- Problem to solve
If a line in the records below contains "Honda", copy that line.

(Data items)

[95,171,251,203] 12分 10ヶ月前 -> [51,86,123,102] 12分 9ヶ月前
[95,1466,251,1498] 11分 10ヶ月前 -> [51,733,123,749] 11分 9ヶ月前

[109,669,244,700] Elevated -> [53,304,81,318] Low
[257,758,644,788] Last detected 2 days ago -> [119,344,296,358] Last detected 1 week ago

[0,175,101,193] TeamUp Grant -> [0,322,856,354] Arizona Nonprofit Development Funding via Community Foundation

---

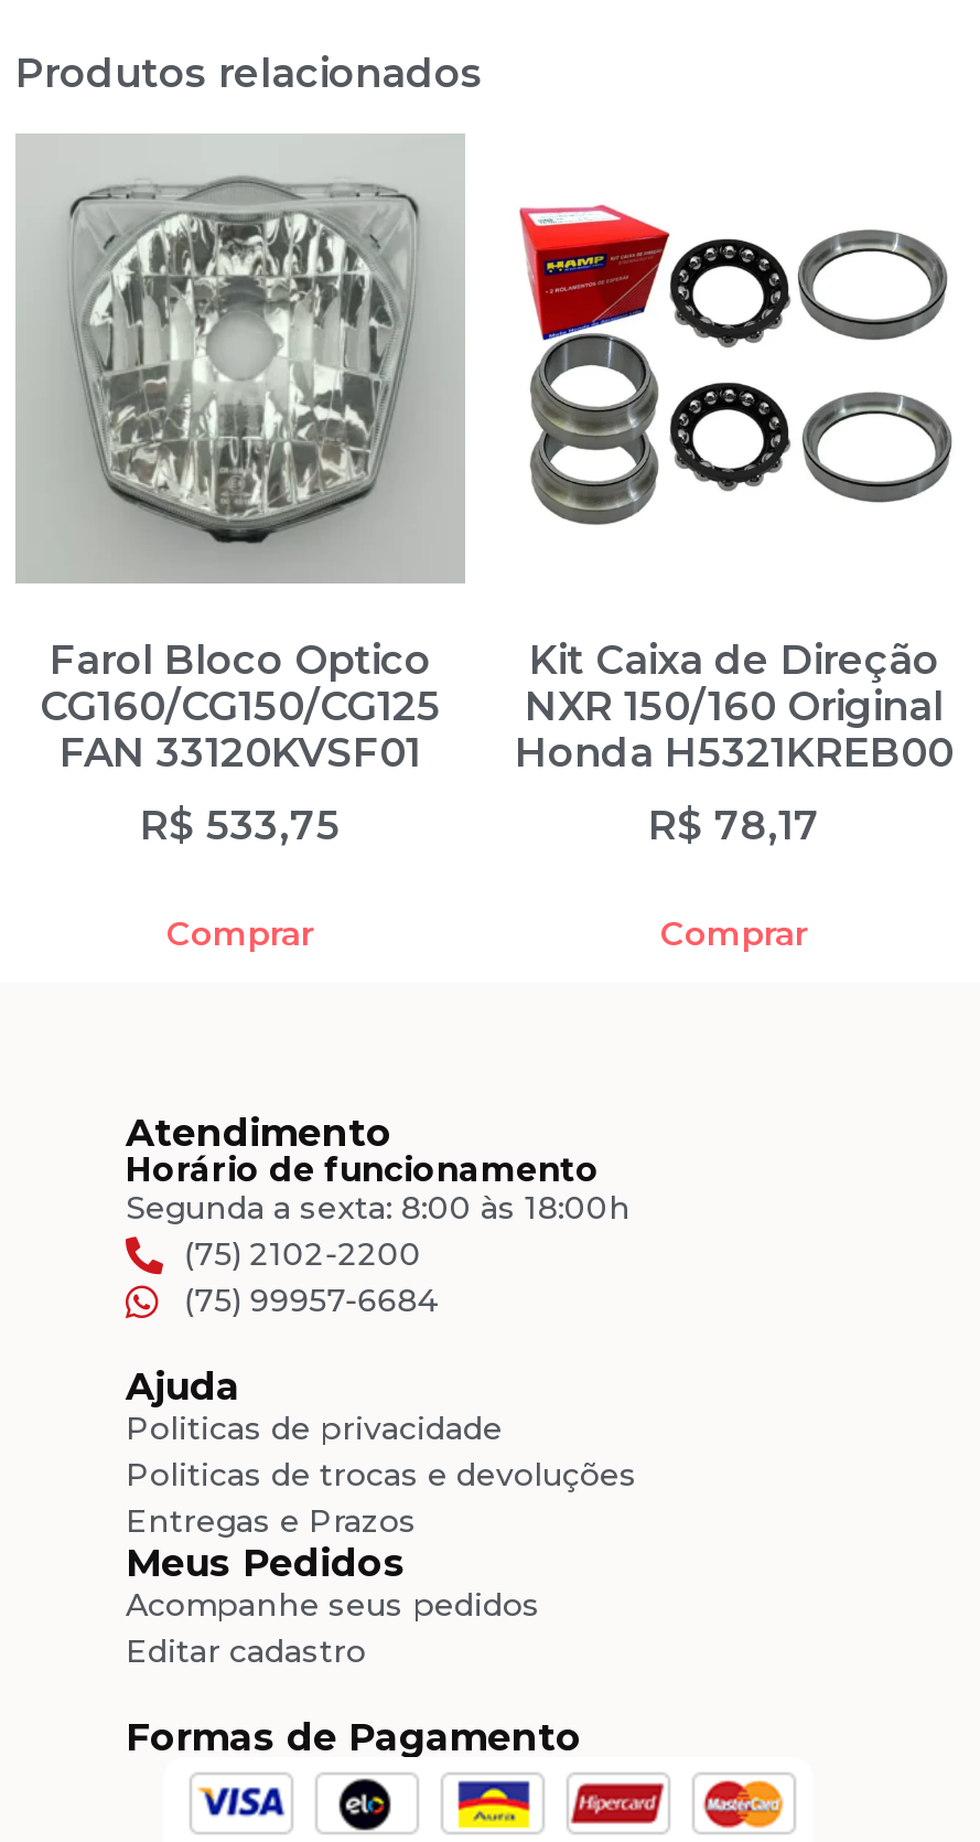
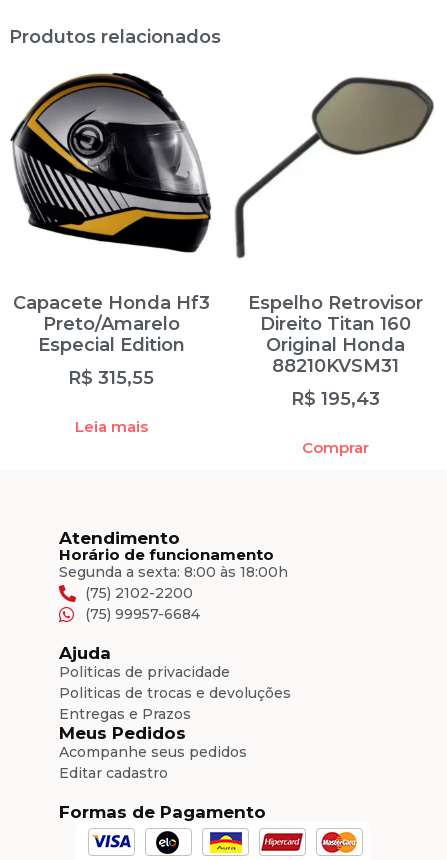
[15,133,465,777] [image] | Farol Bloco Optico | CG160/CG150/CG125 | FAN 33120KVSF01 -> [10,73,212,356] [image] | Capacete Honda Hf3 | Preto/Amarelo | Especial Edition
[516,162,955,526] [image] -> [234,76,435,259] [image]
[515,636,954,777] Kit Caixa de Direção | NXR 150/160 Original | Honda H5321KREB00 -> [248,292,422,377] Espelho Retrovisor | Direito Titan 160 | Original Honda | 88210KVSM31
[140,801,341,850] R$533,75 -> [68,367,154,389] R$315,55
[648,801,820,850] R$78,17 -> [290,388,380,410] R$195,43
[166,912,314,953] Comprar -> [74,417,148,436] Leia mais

- Finished task
[15,133,465,777] [image] | Farol Bloco Optico | CG160/CG150/CG125 | FAN 33120KVSF01 -> [10,73,212,356] [image] | Capacete Honda Hf3 | Preto/Amarelo | Especial Edition
[515,636,954,777] Kit Caixa de Direção | NXR 150/160 Original | Honda H5321KREB00 -> [248,292,422,377] Espelho Retrovisor | Direito Titan 160 | Original Honda | 88210KVSM31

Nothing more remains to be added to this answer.